----- Dataset excerpts

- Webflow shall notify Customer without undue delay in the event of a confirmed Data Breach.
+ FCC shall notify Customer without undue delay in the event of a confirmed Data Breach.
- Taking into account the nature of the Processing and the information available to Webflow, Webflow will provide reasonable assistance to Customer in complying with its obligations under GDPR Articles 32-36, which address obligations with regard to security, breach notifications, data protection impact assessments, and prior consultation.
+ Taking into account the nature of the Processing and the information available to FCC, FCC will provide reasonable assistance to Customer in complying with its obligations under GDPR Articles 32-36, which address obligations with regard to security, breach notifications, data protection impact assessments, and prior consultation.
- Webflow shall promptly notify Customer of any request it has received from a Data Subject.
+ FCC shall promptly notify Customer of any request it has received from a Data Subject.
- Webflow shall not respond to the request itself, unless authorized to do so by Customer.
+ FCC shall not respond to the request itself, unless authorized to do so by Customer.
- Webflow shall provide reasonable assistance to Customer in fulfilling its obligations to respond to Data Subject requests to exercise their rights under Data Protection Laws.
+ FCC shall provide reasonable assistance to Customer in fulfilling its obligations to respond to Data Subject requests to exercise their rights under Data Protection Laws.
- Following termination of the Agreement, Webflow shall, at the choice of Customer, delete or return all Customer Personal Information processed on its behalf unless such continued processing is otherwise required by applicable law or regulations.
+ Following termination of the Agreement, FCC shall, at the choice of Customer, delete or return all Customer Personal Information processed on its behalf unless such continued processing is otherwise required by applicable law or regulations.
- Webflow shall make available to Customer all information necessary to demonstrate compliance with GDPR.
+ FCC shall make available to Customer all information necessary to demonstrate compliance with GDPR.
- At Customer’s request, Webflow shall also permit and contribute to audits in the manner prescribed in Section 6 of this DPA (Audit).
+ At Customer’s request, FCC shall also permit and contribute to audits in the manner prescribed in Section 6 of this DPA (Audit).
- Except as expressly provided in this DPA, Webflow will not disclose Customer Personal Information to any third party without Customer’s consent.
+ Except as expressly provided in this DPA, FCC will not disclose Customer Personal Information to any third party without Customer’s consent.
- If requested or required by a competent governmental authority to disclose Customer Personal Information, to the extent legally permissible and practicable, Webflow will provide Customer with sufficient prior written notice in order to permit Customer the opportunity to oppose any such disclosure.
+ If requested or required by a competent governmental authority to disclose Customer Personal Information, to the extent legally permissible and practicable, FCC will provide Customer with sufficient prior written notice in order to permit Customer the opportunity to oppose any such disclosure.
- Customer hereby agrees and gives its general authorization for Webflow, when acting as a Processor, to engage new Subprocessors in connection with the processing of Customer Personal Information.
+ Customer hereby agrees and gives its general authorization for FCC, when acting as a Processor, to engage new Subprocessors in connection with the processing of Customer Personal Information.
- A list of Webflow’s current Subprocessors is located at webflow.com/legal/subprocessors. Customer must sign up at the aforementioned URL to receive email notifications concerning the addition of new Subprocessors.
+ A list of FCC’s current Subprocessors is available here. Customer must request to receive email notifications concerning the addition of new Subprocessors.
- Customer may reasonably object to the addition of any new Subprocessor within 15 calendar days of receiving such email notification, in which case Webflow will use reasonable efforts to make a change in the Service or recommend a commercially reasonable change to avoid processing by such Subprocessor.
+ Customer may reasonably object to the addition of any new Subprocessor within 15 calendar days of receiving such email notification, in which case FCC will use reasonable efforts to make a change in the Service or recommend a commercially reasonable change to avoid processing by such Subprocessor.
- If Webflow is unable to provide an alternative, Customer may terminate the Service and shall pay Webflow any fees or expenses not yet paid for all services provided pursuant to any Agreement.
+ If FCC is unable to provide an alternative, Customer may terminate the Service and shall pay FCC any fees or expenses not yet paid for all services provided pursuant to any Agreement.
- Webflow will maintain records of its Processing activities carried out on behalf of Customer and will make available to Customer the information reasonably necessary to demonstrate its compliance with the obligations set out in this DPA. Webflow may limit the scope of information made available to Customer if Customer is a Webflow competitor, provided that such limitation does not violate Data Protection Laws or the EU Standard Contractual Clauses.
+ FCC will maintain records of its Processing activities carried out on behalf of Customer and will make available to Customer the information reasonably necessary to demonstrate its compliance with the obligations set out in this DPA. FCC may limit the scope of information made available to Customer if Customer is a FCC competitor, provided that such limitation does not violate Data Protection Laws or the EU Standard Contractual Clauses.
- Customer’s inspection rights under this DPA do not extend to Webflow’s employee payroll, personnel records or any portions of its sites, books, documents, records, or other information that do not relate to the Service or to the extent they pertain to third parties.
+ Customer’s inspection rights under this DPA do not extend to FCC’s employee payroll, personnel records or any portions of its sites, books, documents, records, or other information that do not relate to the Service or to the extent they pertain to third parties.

----------

-- Problem description --
Could you restate, word for word, the lines above from the one with "FCC shall not respond" to the one with "FCC shall provide", both included?

-- Finished exercise --
+ FCC shall not respond to the request itself, unless authorized to do so by Customer.
- Webflow shall provide reasonable assistance to Customer in fulfilling its obligations to respond to Data Subject requests to exercise their rights under Data Protection Laws.
+ FCC shall provide reasonable assistance to Customer in fulfilling its obligations to respond to Data Subject requests to exercise their rights under Data Protection Laws.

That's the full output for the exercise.